Source data:
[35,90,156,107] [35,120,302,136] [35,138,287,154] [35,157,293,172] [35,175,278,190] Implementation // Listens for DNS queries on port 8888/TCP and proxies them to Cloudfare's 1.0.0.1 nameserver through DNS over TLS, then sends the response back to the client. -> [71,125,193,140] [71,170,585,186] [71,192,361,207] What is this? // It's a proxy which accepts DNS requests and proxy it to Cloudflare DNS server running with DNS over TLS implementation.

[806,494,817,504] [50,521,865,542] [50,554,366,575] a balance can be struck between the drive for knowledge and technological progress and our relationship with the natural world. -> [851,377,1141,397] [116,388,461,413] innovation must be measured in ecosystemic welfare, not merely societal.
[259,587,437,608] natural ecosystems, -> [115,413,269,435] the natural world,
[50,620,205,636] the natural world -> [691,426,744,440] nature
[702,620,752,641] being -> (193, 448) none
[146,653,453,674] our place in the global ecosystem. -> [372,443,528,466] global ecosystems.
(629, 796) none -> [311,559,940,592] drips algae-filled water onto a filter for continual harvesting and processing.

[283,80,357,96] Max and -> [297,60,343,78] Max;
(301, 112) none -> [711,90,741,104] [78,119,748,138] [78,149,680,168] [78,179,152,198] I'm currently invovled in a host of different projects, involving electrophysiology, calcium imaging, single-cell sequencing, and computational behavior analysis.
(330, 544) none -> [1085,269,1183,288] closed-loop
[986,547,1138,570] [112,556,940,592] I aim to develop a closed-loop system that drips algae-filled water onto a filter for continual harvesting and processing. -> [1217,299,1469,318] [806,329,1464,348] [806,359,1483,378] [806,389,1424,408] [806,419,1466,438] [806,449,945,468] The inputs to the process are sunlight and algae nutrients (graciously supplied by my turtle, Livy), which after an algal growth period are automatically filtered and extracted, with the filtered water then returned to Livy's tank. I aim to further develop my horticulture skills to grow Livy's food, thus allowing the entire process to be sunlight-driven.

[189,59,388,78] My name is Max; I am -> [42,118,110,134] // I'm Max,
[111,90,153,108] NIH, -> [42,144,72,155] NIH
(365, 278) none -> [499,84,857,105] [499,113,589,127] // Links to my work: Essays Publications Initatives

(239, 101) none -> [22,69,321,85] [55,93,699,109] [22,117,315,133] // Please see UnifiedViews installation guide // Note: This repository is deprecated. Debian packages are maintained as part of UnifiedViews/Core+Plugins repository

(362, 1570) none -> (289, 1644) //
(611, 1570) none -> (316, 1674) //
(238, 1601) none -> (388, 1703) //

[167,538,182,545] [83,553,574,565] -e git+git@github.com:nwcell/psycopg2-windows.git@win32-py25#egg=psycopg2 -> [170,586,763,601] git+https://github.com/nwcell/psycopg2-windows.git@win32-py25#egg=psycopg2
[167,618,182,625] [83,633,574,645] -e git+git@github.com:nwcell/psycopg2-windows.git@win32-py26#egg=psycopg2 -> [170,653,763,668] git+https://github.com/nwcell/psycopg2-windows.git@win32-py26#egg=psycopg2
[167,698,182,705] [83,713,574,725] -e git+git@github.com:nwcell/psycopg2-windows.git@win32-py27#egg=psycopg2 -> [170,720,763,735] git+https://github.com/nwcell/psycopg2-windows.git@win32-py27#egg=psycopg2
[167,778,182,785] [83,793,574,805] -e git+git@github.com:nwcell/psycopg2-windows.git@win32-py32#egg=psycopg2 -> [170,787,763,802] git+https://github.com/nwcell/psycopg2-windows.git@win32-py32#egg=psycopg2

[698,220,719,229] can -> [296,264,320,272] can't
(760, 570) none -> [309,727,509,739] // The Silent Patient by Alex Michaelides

What the task asks: Among the records above, only the lines between the line holding "[50,620,205,636] the natural" and the line holding "[283,80,357,96] Max and", inclusive, are to be output, exactly as written.

Exercise result:
[50,620,205,636] the natural world -> [691,426,744,440] nature
[702,620,752,641] being -> (193, 448) none
[146,653,453,674] our place in the global ecosystem. -> [372,443,528,466] global ecosystems.
(629, 796) none -> [311,559,940,592] drips algae-filled water onto a filter for continual harvesting and processing.

[283,80,357,96] Max and -> [297,60,343,78] Max;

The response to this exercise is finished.